"""

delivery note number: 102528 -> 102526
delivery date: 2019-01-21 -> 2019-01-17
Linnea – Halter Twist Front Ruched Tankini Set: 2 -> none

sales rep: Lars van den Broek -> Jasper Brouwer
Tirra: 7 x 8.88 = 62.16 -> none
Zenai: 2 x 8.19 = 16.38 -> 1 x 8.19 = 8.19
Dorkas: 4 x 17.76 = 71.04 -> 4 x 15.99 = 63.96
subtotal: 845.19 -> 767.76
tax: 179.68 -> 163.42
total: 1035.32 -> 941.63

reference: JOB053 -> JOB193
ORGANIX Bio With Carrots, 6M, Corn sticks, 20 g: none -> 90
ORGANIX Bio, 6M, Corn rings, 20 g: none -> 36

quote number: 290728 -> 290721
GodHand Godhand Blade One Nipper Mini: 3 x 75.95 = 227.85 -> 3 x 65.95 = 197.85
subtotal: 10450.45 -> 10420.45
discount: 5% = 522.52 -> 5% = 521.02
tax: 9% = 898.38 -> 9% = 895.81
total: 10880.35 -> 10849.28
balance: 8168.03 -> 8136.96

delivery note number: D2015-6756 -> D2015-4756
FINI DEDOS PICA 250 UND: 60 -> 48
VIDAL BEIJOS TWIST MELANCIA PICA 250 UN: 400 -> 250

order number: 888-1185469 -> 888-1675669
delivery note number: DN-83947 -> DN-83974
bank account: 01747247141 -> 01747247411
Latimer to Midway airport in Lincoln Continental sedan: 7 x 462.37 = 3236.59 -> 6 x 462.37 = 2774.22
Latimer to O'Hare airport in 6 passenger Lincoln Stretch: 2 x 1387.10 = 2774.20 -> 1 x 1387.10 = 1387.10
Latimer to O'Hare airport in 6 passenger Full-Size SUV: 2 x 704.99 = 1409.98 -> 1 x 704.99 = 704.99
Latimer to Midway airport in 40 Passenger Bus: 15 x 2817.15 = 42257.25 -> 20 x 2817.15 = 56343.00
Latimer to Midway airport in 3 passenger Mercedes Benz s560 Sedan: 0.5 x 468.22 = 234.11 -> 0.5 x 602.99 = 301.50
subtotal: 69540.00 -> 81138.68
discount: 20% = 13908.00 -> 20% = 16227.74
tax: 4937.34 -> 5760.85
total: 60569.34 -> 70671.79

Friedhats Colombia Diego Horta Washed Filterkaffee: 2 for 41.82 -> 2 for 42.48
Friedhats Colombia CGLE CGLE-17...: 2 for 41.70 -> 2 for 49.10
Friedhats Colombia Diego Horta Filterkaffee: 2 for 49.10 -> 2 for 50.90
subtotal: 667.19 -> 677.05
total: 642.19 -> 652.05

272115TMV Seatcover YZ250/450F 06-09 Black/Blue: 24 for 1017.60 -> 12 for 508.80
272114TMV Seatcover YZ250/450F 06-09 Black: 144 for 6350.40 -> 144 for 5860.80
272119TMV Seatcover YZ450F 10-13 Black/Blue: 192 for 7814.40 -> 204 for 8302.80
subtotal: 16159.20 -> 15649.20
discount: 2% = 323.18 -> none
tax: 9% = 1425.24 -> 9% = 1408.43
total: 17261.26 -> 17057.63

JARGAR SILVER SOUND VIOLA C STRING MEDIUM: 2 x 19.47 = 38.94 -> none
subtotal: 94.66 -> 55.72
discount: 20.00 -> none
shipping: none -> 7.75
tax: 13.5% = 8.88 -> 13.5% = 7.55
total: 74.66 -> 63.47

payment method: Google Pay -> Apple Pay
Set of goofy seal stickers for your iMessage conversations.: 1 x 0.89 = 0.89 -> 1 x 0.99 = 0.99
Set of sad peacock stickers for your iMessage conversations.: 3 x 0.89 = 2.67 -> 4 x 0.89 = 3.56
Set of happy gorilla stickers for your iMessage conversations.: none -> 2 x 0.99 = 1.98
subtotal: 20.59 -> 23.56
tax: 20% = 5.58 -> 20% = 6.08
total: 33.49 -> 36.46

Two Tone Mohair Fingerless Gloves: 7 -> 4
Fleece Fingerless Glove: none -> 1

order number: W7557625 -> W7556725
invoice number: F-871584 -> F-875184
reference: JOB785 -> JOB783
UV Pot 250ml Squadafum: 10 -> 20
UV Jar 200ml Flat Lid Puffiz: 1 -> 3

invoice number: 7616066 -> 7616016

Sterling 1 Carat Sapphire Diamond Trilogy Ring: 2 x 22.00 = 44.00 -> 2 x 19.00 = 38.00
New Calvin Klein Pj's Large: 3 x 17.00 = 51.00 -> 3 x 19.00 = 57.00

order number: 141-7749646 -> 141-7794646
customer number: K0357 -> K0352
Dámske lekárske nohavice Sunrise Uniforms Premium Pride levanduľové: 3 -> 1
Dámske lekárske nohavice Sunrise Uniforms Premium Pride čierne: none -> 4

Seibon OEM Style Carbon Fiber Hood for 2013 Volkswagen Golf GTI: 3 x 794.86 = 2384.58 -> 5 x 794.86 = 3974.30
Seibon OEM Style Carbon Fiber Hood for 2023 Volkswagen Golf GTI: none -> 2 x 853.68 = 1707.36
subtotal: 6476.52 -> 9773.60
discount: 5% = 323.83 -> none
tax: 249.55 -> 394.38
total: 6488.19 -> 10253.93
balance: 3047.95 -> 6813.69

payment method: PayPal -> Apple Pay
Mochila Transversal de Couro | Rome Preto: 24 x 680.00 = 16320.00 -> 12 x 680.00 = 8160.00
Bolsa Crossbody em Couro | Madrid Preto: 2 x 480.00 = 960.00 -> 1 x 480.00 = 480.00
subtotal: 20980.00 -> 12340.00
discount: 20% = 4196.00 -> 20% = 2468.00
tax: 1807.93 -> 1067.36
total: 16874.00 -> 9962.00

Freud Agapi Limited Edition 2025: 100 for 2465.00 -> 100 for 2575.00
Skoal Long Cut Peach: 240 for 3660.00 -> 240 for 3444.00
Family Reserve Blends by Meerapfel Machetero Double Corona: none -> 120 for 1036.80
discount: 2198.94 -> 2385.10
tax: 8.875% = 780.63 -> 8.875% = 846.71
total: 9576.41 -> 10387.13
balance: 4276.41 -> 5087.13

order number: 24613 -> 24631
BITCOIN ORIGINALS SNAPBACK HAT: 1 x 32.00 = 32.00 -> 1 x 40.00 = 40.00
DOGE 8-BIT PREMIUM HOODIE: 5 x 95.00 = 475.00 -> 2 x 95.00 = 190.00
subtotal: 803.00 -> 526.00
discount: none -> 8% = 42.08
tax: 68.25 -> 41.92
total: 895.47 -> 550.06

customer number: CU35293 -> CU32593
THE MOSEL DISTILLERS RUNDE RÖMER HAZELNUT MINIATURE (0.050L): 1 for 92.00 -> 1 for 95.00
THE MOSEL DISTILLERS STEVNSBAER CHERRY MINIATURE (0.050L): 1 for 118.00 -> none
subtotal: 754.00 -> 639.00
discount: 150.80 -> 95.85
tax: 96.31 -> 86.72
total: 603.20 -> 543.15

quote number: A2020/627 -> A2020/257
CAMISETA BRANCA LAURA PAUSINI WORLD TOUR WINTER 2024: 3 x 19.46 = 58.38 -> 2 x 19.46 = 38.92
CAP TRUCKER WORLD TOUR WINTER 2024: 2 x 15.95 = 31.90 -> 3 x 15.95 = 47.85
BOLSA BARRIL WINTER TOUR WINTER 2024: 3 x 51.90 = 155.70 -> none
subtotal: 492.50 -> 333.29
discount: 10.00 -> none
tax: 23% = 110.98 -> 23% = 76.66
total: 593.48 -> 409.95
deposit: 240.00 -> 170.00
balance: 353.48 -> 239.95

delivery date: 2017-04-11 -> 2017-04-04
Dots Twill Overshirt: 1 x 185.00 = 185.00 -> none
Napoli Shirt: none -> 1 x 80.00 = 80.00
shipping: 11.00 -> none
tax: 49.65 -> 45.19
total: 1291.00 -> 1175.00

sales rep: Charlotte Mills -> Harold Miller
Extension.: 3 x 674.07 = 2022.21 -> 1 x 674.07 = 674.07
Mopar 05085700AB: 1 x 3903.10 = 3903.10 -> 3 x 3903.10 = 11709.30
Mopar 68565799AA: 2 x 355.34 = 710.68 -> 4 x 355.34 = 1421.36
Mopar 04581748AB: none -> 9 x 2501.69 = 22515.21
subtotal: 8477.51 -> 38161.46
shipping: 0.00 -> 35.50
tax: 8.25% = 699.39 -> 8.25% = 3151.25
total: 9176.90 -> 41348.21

"""

*The problem:*
Reproduce, exactly as they stand in the data above, the lines from the one that holds "tax: 1807.93 -> 1067.36" to the one that holds "quote number: A2020/627 -> A2020/257", inclusive.

*Answer to the problem:*
tax: 1807.93 -> 1067.36
total: 16874.00 -> 9962.00

Freud Agapi Limited Edition 2025: 100 for 2465.00 -> 100 for 2575.00
Skoal Long Cut Peach: 240 for 3660.00 -> 240 for 3444.00
Family Reserve Blends by Meerapfel Machetero Double Corona: none -> 120 for 1036.80
discount: 2198.94 -> 2385.10
tax: 8.875% = 780.63 -> 8.875% = 846.71
total: 9576.41 -> 10387.13
balance: 4276.41 -> 5087.13

order number: 24613 -> 24631
BITCOIN ORIGINALS SNAPBACK HAT: 1 x 32.00 = 32.00 -> 1 x 40.00 = 40.00
DOGE 8-BIT PREMIUM HOODIE: 5 x 95.00 = 475.00 -> 2 x 95.00 = 190.00
subtotal: 803.00 -> 526.00
discount: none -> 8% = 42.08
tax: 68.25 -> 41.92
total: 895.47 -> 550.06

customer number: CU35293 -> CU32593
THE MOSEL DISTILLERS RUNDE RÖMER HAZELNUT MINIATURE (0.050L): 1 for 92.00 -> 1 for 95.00
THE MOSEL DISTILLERS STEVNSBAER CHERRY MINIATURE (0.050L): 1 for 118.00 -> none
subtotal: 754.00 -> 639.00
discount: 150.80 -> 95.85
tax: 96.31 -> 86.72
total: 603.20 -> 543.15

quote number: A2020/627 -> A2020/257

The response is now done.